The most striking differences between AYAs and older adults were observed with clinical stage and tumor thickness (Table IIIa). In the adjusted age-group-specific models, the AYA HR for Stage IV melanoma was 20.39 (95%CI: 13.30–31.20), much larger than the older adult HR for Stage IV melanoma which was 10.79 (95%CI: 9.33–12.48) versus in situ/Stage1 melanoma. The AYA HR for thick tumors ≥4.00mm was 5.58 (95%CI: 3.56–8.73), again larger than the older adult HR of 2.87 (95%CI: 2.49–3.31). Melanoma-specific survival estimates (Mendeley Supplementary Table IIIb) and analyses restricted to NHW cases (Mendeley Supplementary Tables Va and Vb) were conducted for sensitivity analysis. NHW-restricted all-cause estimates generally supported the primary analyses; melanoma-specific estimates may be biased by inconsistent cancer-site-specific death coding procedures, warranting caution.
Kaplan Meier Plots (absolute survival).
Age-group and stage-specific survival curves by sex are shown (Figure 1, all-cause; see Mendeley Supplementary Figure 2, melanoma-specific).
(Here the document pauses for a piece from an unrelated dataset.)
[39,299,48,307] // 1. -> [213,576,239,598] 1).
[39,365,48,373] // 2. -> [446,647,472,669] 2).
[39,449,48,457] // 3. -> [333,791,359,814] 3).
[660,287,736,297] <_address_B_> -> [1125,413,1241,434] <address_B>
AYAs had better survival than older adults when detected at Stage I (p <.0001 for AYA males or females vs. older adult counterparts), Stage II (AYA males, p=0.007; AYA females p=0.129 vs older adult counterparts), and Stage III (p <.0001 for AYA males or females vs. older adult counterparts). The exception was for Stage IV disease. In Figure 1 (males, left panel), the survival curve for Stage IV AYA males crosses the curve for older adult males. At five years post-diagnosis, survival is low (<20%) and there is no longer an observable difference between younger and older adult males. A stronger survival disparity for males versus females occurred within AYA patients at every stage of disease. Up to an 11% difference in 5-year survival occurred with Stage III disease (73 vs. 84% for AYA males and females, respectively). AYA males remained at a 5% survival disadvantage with Stage IV disease (20 vs. 25% for males and females, respectively).
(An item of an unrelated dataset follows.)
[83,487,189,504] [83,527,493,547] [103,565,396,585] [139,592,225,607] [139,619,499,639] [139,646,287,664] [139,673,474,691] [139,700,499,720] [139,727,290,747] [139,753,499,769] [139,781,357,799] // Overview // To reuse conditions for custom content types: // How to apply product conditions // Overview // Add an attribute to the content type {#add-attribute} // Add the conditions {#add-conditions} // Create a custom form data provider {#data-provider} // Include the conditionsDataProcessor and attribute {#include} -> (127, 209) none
Figure 1. Melanoma Patients and Age-Group-Specific Survival (All Cause).
Probability of survival since diagnosis in patients with cutaneous melanoma by age group and clinical stage, stratified by sex, from the California Cancer Registry (2004–2015 with follow-up through 2017).
DISCUSSION
Our knowledge about factors impacting AYA melanoma survival has been limited by studies primarily focusing on older adults, limiting the visibility of age-group-specific differences. In this large study of melanoma from the population-based records of the California Cancer Registry, we examined survival among 12,505 AYA patients (diagnosed at ages 15–39) and 69,092 older adults (diagnosed at ages 40–64). We observed worse survival outcomes among AYA patients with Stage IV melanoma, thick tumors (≥4mm), and public insurance than observed among older adults. These disparities persisted after adjustment for sociodemographic and tumor characteristics.
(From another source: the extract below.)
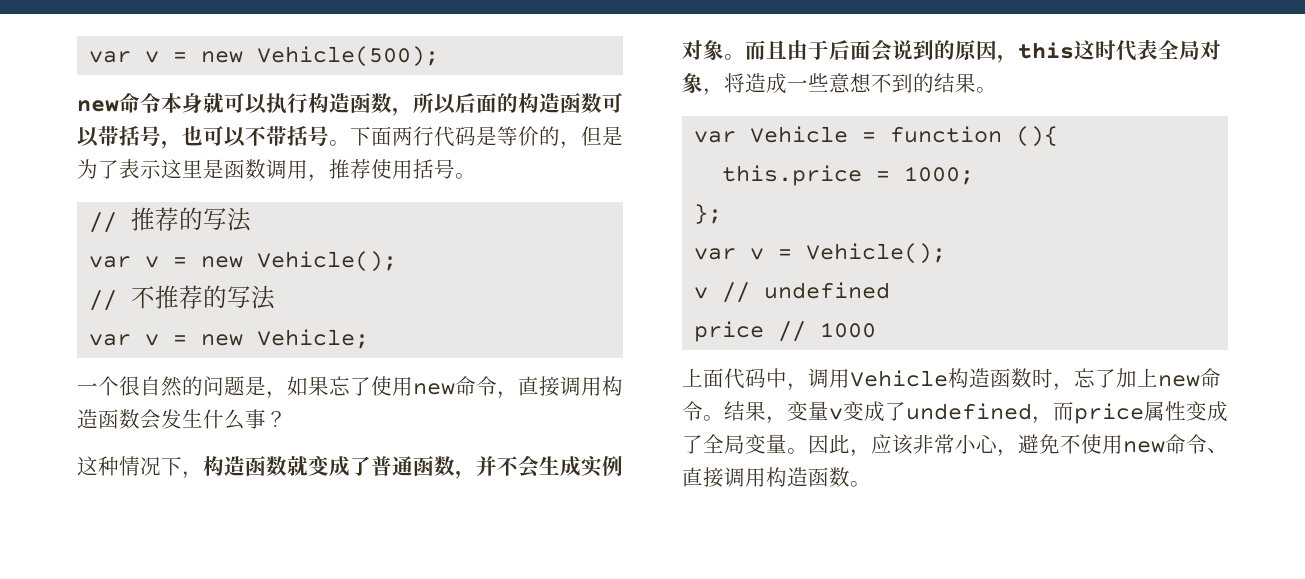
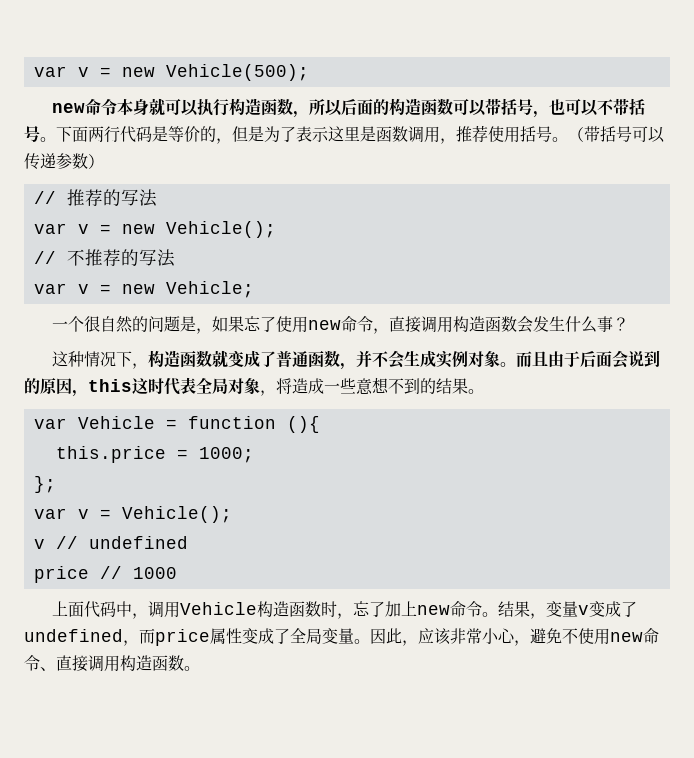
(476, 176) none -> [568,126,665,143] [24,153,104,170] （带括号可以传递参数）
Clinical Stage and Tumor Thickness.
Stage IV melanoma is understood to have poor outcomes. However, the corresponding adjusted HR of 20.39 for AYA patients is far worse than the HR of 10.79 observed in older adults. Increased levels of tumor thickness were associated with larger HRs for AYAs than older adults, yet the largest difference was for the thickest vs. thin tumors (AYA HR=5.58 and older adult HR=2.87). These differences may suggest tumor thickness is of particular prognostic value for AYA patients. It is unclear why the disparities for stage and tumor thickness by age group exist, as they were not explained by any sociodemographic or clinical factors included in our models. The sensitivity analysis for melanoma-specific mortality produced more similar stage IV HRs for AYAs and older adults, but caution is warranted due to substantial potential for outcome misclassification. Melanoma-specific cause of death is collected under a variety of circumstances at the population-level, namely, variation in access to medical examiners. Melanomas occurring at younger ages are thought to be more aggressive and, consistent with the literature,11 we observed more mitotically active tumors among AYA patients, but their data was more complete, and numbers were small.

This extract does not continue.